The wreck initially named “Unknown Dragger 012905” is now believed to be that of the Talisman, formerly known as US Navy sub chaser, SC-196.
The “sub chaser” fleet came to be in 1916 during the First World War. At the time, the United States was still a neutral country; however, the sinking of 5 ships off the U.S. Coast by German u-boats prompted President Roosevelt to develop an effective anti-submarine vessel – and this vessel was the sub chaser. As is usually the case during wartime, raw materials were scarce, so sub chasers were built out of wood, and constructed in small yards. Sub chasers of the World War I era became known as the “splinter fleet”.

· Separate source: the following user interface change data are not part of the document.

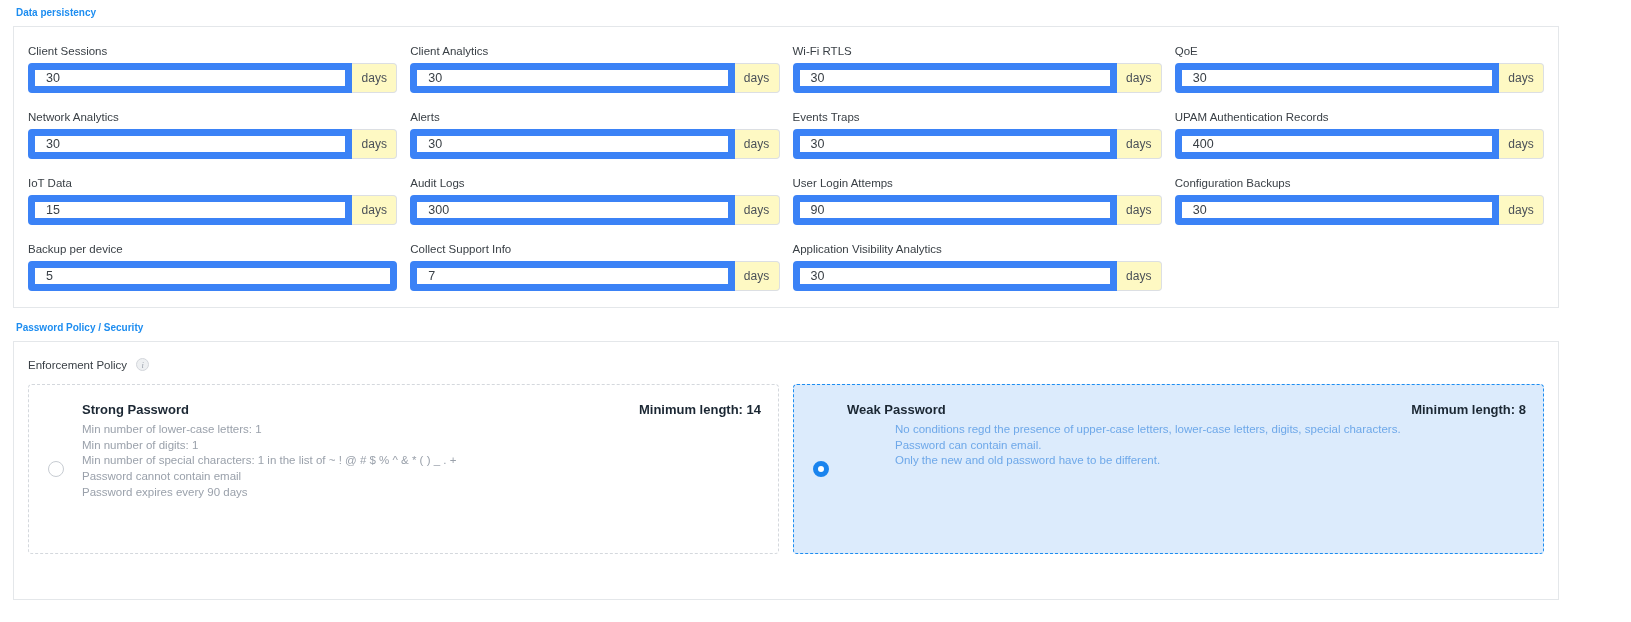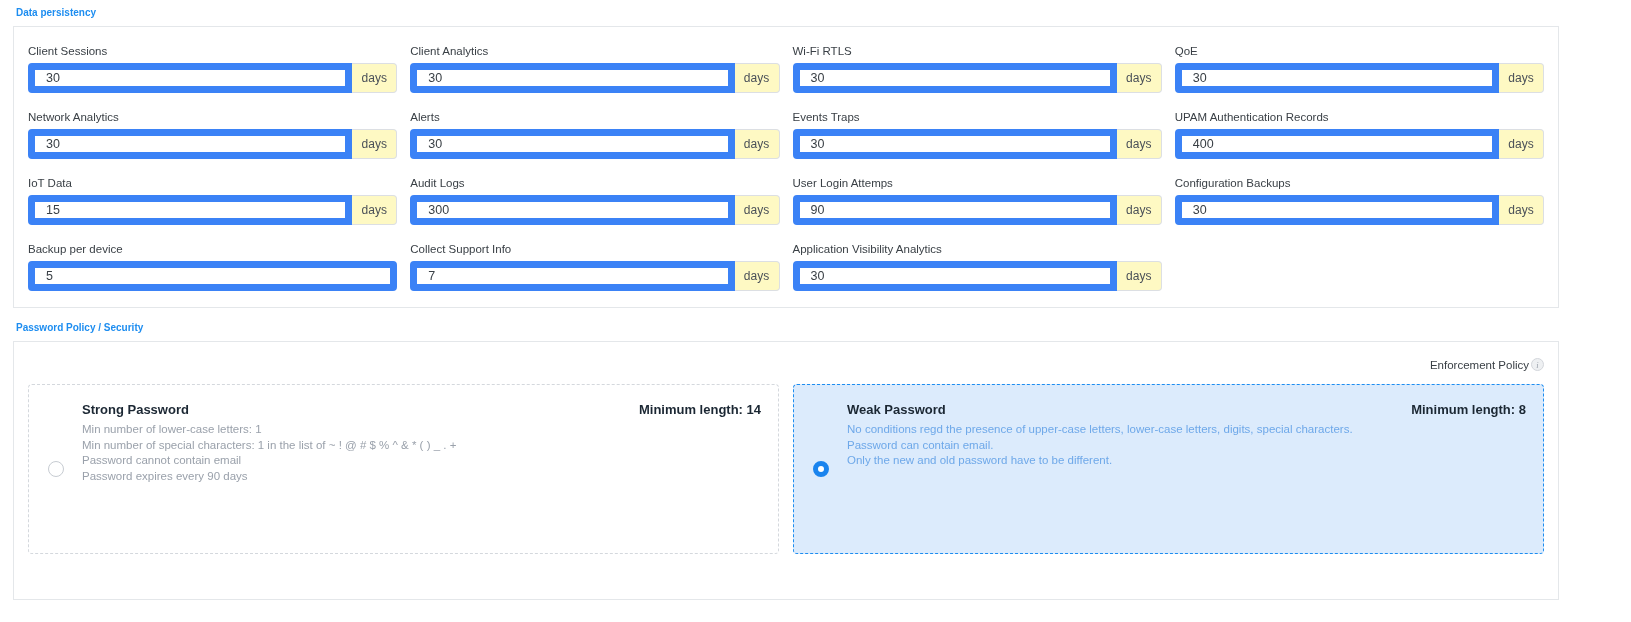--- a/index.html
+++ b/index.html
@@ -70,10 +70,9 @@
   
   .card-policy { padding: 16px 14px 45px 14px; }
   .enforcement-row {
-    display: flex; align-items: center; gap: 2px;
+    display: flex; align-items: center; gap: 9px;
     font-size: 11.5px; color: #3a4046;
     margin-bottom: 13px;
-    justify-content: flex-end;
   }
   .info-icon {
     width: 13px; height: 13px;

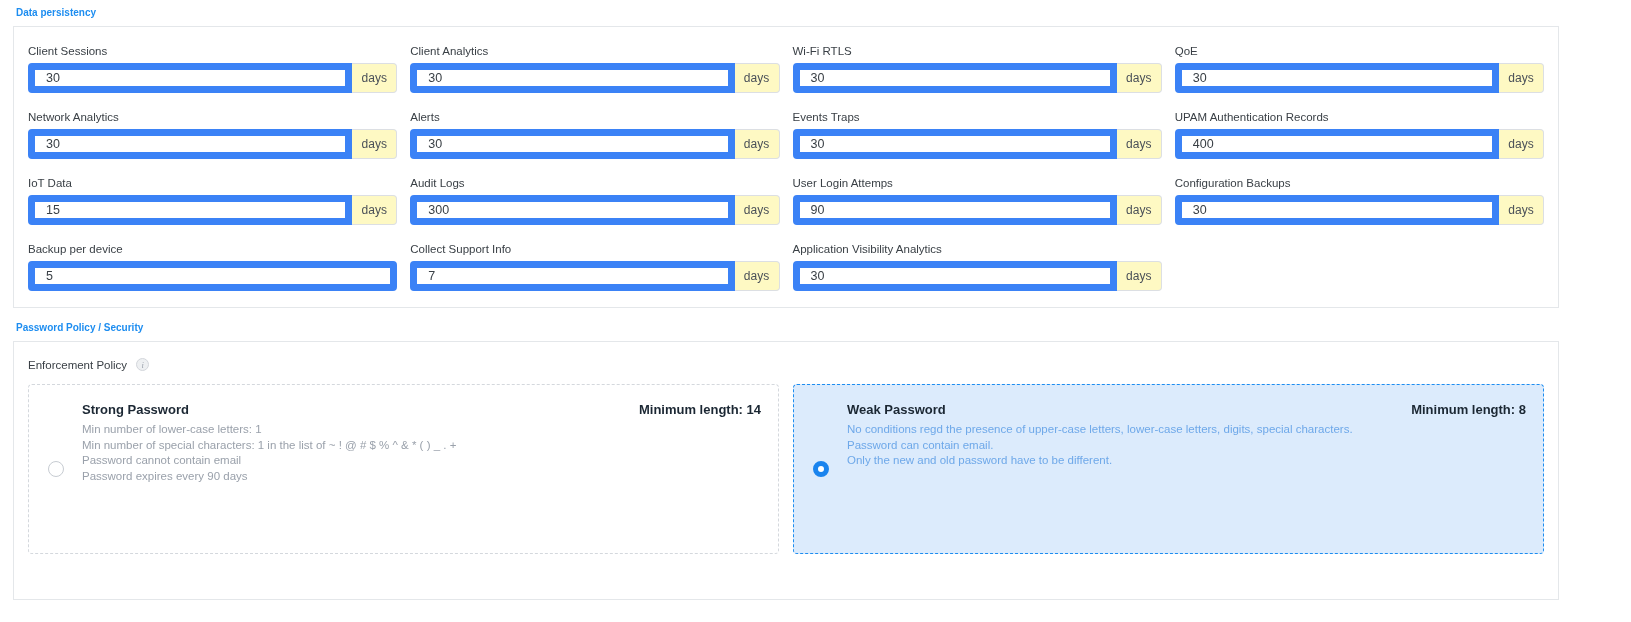--- a/index.html
+++ b/index.html
@@ -127,7 +127,7 @@
     line-height: 15.7px;
     color: #9aa1ab;
   }
-  .option-card.selected .rules li { color: #6ea8e9; }
+  .option-card.selected .rules li { color: #6ea8e9; margin-left: 48px; }
 </style>
 </head>
 <body>

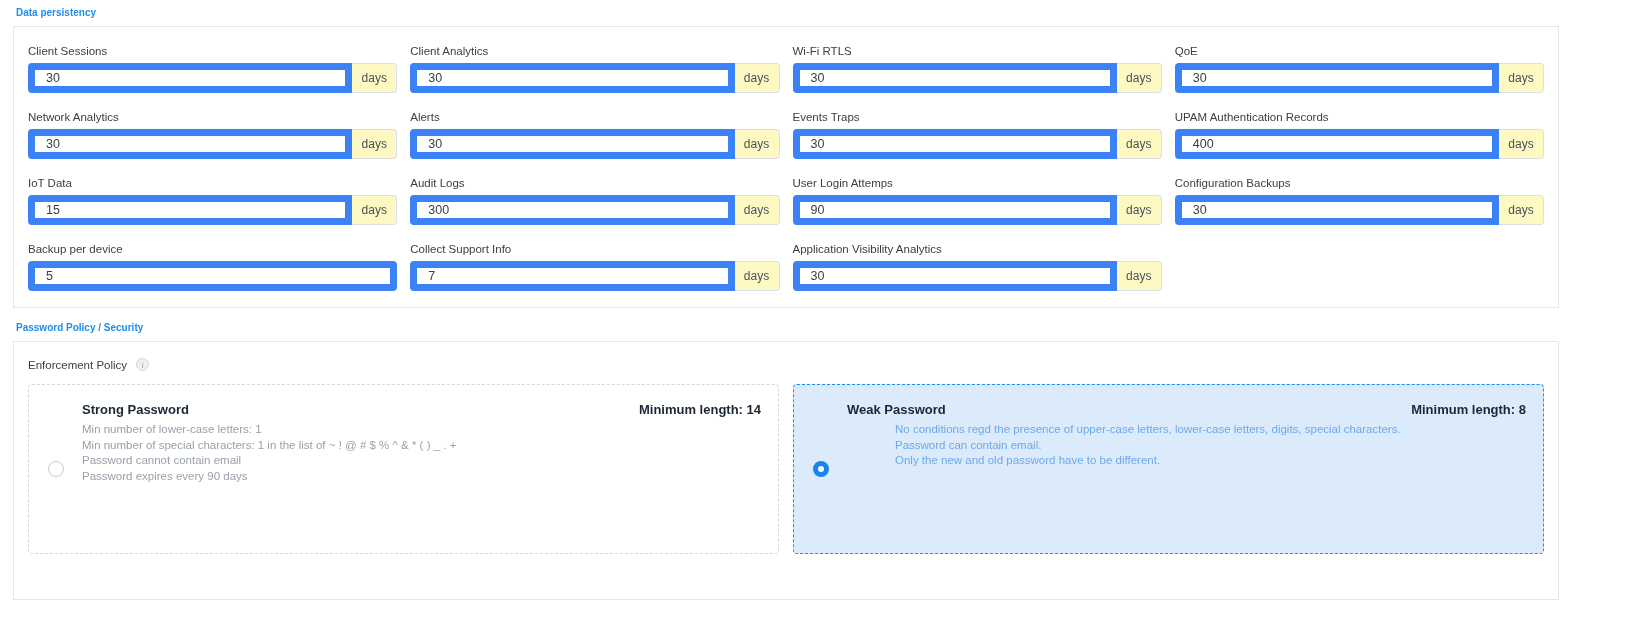--- a/index.html
+++ b/index.html
@@ -279,6 +279,7 @@
       </div>
       <ul class="rules">
               <li>Min number of lower-case letters: 1</li>
+              <li>Min number of digits: 1</li>
               <li>Min number of special characters: 1 in the list of ~ ! @ # $ % ^ &amp; * ( ) _ . +</li>
               <li>Password cannot contain email</li>
               <li>Password expires every 90 days</li>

These vessels were constructed to have both range and speed. As such, the ~110 foot long vessels were powered by three 6-cylinder, 220-horsepower gasoline-driven engines, which translated to speeds of about 17 knots and a range of 1000 miles. They had a narrow beam of about 14 feet (WWI subchasers). The “SC-1 class” sub chaser had a displacement of 85 tons, a complement of two officers, and 24 enlisted men. The armament consisted of two 3″/23-caliber guns and two machine guns.
A total of 440 sub-chasers were constructed during WWI. Many were sold to allies or operated in Europe. Those that remained in the United States worked in concert with destroyers to seek out u-boats. The SC-196 did not appear to be a particularly notable sub chaser. The vessel was constructed at the General Shipbuilding & Aero Corp., Alexandria, Virginia, delivered on March 31, 1918, and commissioned April 15, 1918. The SC-196 was involved in three collisions during it’s time as a commissioned sub-chaser. The first occurred on June 20, 1918 in a collision with SC-194 in which both vessels were considerably damaged. Another occurred barely 6 months later in a collision with the tugboat Venture on December 13, 1918. In this collision, damage to SC-196 was minor and limited to the starboard forward quarter. Neither vessel was faulted in this case. Lastly, the SC-196 was involved in a collision with the gasoline freighter J.Q. Adams on March 31, 1919. Again the sub chaser was not at fault, and the Adams was cited as the responsible party. The SC-196 was damaged in the port bow, but was repaired. Collisions were not uncommon with vessels of this type, as they were difficult to maneuver. The SC-196 was ordered sold on March 21, 1921. On June 24, 1921 she was sold to Joseph G. Hitner of Philadephia. The value of the vessel was reported at $15,000. Hitner owned an iron works in Philadephia, PA. He was known for purchasing Navy ships and turning them into merchant vessels, or scrapping them. The SC-196 was later turned into the fishing vessel Mary A. Edwards and ultimately, the Talisman.
A “Talisman” is an object that has magical power, or can be an object marked with magic signs, believed to confer on its bearer supernatural powers or protection. The Talisman, a recorded as a 74 ton vessel, sank due to unknown causes in 1965. The present state of the wreck suggests that it was a fishing vessel at the time of its sinking. We have yet to track down information regarding the fate of the Talisman, but she was reported lost 1.5 miles SSW of Gooseberry Island. Our research continues.
The wreck sits upright with a slight list to port in about 160 feet of water. The hull has essentially “collapsed” on top of itself, but its shape is intact. The steel deckhouse structure remains, the weight of which likely precipitated the collapse of the underlying wooden portions. The shape of the stern is not quite elliptical, but tapers and rounds – difficult to discern since it splays out at the end. Heading forward, the wreckage breaks down into ribs along the bottom until rising up to a semi-intact section at the bow. The mast lies perpendicular to the wreck off the starboard side. In the mid-section of the wreck, there is a large winch, which appears to have sat directly in front of the wheelhouse. The wheelhouse no longer remains and remnants of its contents were identified off the side of the wreck. The beam of the wreck was measured using a survey tape. Due to the deterioration of the wreck it was difficult to find discernable edges to make an accurate measurement, but the beam was estimated at about 14 feet. Visibility tends to be average to poor at this site (a dark 10-15 feet), especially through the summer months. However, as is the case with most sites, in the winter visibility can be excellent. Not more than 10 feet of relief is found at this site and in low visibility it is sometimes necessary to run a line as the wreckage can be disorienting.